* _Exercise directions_
Type out each entry exactly as it appears, but keep every image out.

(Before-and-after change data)

↓↓↓

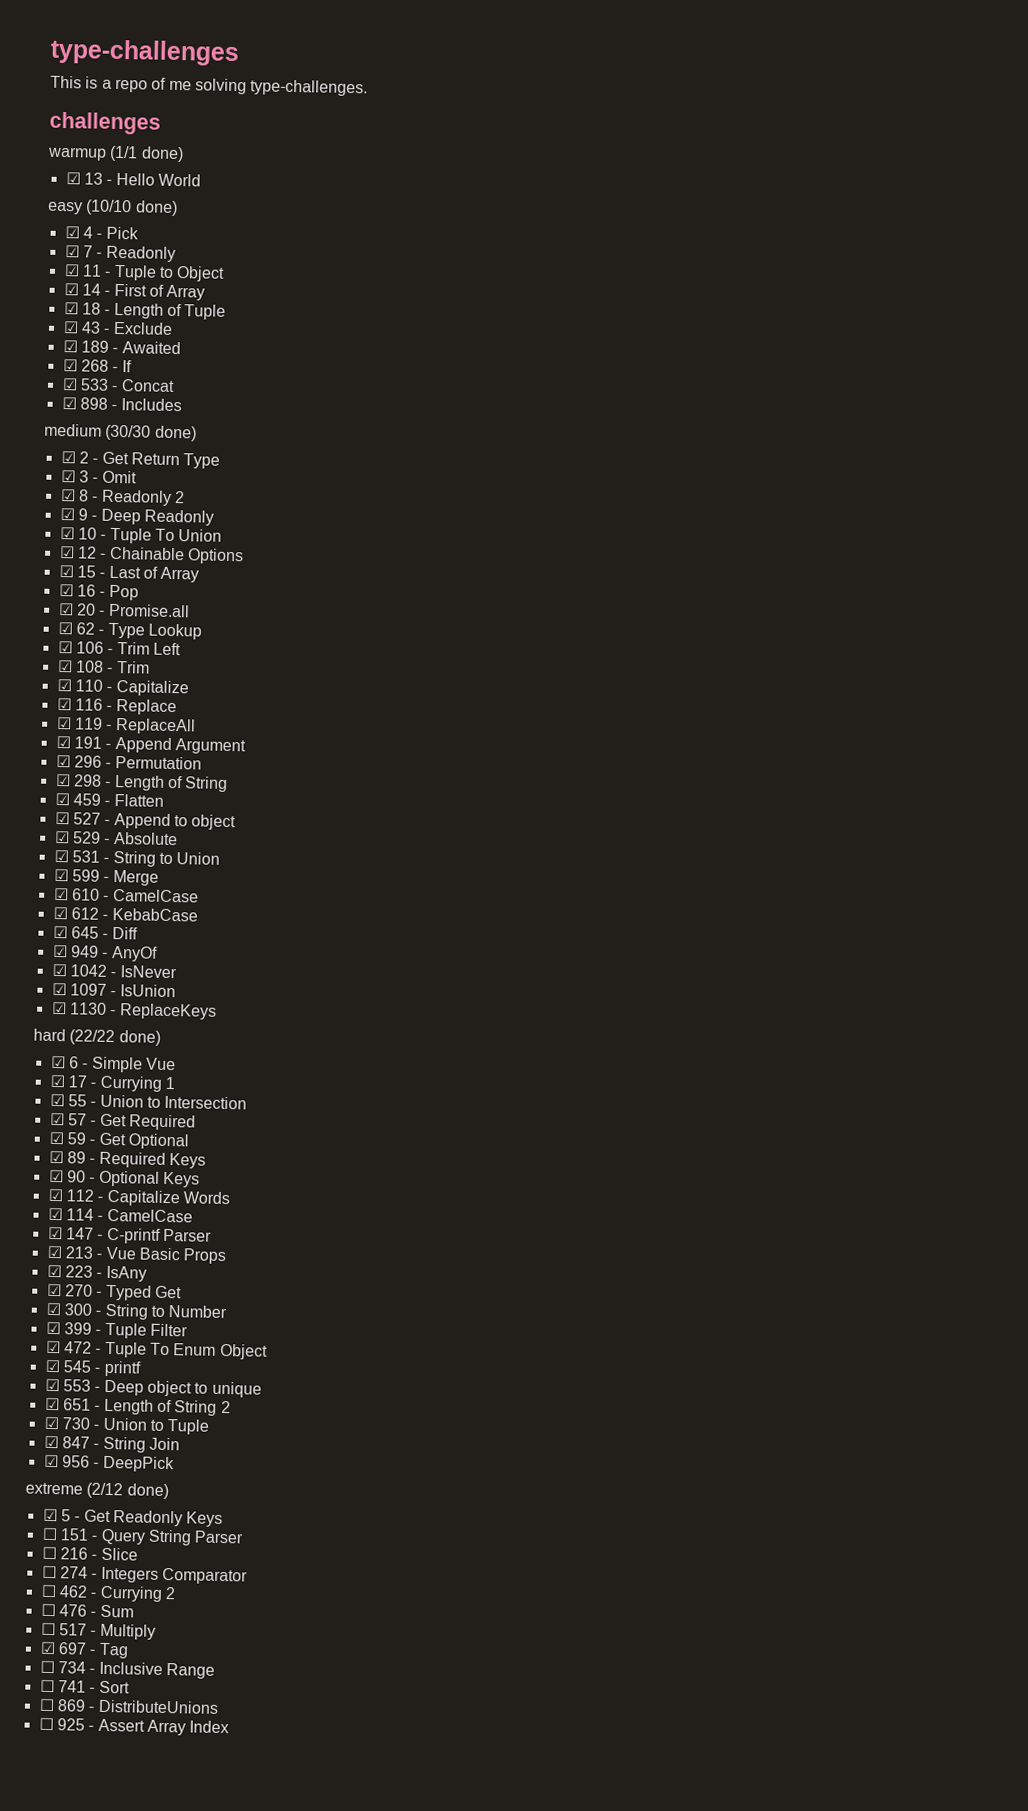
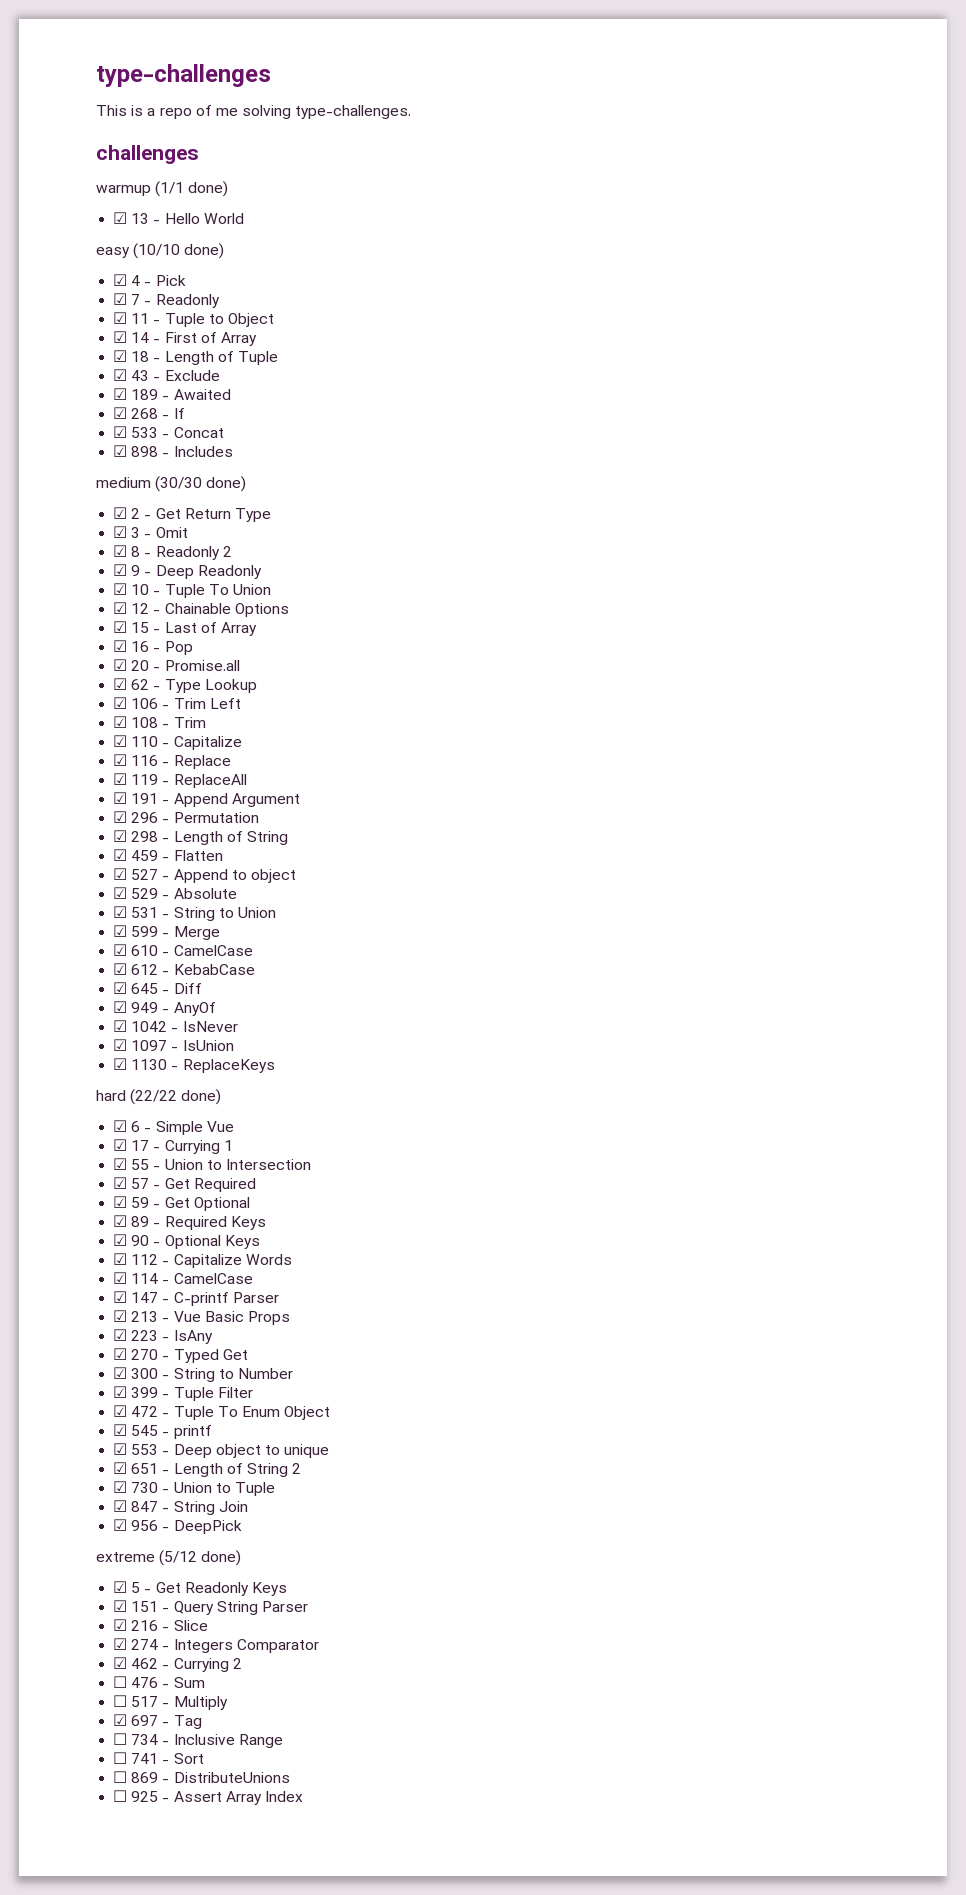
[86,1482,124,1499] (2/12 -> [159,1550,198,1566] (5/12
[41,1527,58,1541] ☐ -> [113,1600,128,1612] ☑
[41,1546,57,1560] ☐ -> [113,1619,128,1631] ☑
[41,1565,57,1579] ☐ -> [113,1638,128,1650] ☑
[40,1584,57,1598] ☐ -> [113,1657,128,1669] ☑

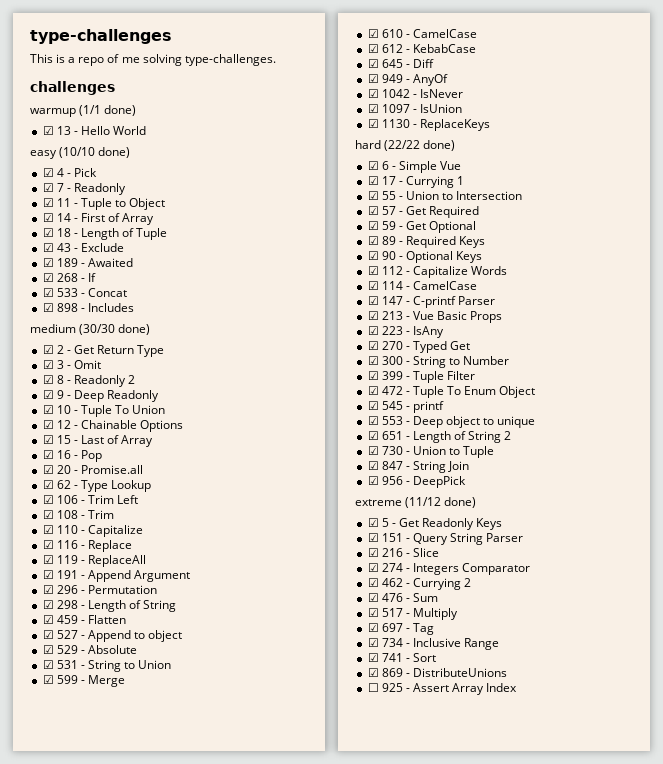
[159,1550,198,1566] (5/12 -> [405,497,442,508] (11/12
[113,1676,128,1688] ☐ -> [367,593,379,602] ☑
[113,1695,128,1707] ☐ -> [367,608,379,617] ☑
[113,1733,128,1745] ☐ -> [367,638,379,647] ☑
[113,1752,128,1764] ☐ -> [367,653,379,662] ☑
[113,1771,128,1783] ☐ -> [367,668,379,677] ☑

↑↑↑

* _Answer section_
[86,1482,124,1499] (2/12 -> [159,1550,198,1566] (5/12
[41,1527,58,1541] ☐ -> [113,1600,128,1612] ☑
[41,1546,57,1560] ☐ -> [113,1619,128,1631] ☑
[41,1565,57,1579] ☐ -> [113,1638,128,1650] ☑
[40,1584,57,1598] ☐ -> [113,1657,128,1669] ☑

[159,1550,198,1566] (5/12 -> [405,497,442,508] (11/12
[113,1676,128,1688] ☐ -> [367,593,379,602] ☑
[113,1695,128,1707] ☐ -> [367,608,379,617] ☑
[113,1733,128,1745] ☐ -> [367,638,379,647] ☑
[113,1752,128,1764] ☐ -> [367,653,379,662] ☑
[113,1771,128,1783] ☐ -> [367,668,379,677] ☑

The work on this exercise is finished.